Activity
Look through the records, and wherever the string "Lace" turns up, copy out that line.
#####
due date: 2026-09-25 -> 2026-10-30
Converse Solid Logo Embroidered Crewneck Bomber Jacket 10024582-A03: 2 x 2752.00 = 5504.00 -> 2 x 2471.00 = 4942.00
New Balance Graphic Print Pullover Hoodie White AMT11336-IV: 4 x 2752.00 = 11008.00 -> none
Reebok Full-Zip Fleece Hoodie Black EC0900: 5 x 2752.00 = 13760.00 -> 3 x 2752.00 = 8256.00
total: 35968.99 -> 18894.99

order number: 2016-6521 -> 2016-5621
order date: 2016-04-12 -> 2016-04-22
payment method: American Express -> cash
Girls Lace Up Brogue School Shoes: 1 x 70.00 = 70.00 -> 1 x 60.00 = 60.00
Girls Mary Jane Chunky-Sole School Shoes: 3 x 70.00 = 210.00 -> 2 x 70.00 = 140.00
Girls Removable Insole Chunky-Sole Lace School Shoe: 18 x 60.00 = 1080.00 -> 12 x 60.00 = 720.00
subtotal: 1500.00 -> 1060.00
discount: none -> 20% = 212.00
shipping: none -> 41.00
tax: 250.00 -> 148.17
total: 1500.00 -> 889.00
#####
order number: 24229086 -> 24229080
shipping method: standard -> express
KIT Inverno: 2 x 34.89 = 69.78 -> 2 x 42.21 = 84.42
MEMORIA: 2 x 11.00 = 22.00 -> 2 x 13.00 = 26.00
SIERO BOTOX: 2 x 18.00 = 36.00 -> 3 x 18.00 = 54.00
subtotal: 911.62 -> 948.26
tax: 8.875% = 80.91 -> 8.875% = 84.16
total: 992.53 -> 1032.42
#####
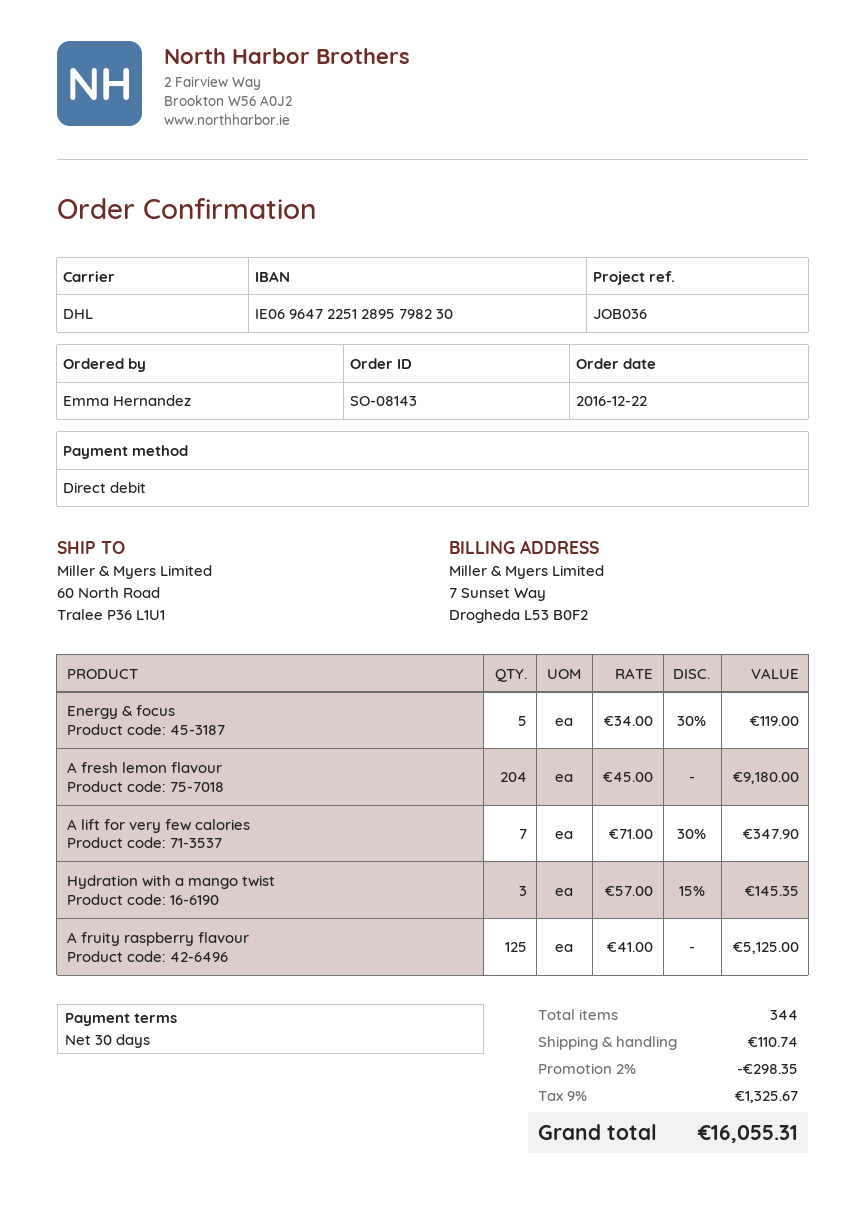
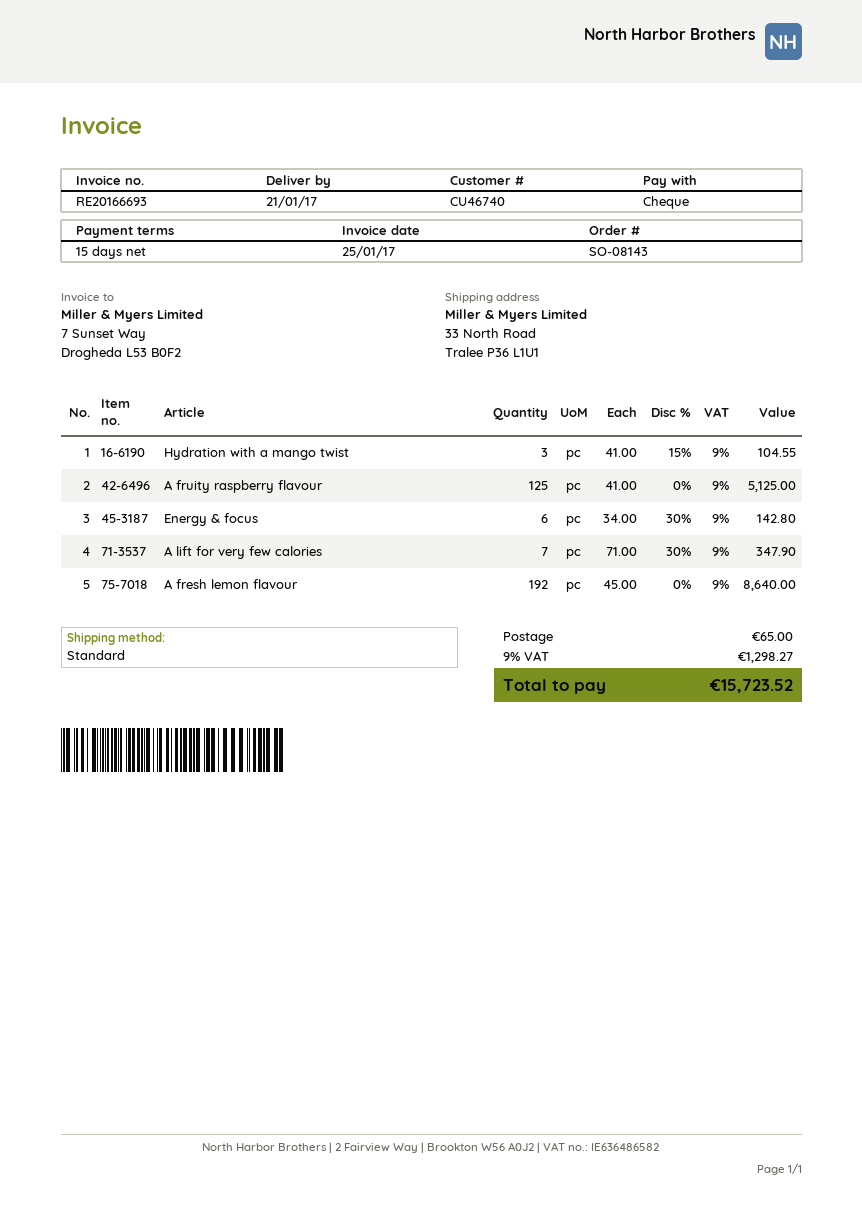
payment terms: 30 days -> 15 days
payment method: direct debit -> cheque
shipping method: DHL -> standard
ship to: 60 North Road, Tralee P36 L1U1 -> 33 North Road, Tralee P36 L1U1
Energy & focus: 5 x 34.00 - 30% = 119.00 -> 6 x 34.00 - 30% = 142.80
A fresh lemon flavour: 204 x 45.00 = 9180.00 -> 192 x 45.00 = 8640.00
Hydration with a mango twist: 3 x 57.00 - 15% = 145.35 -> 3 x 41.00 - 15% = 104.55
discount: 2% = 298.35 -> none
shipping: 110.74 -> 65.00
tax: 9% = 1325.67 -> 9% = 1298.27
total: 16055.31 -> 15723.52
#####
Answer below
Girls Lace Up Brogue School Shoes: 1 x 70.00 = 70.00 -> 1 x 60.00 = 60.00
Girls Removable Insole Chunky-Sole Lace School Shoe: 18 x 60.00 = 1080.00 -> 12 x 60.00 = 720.00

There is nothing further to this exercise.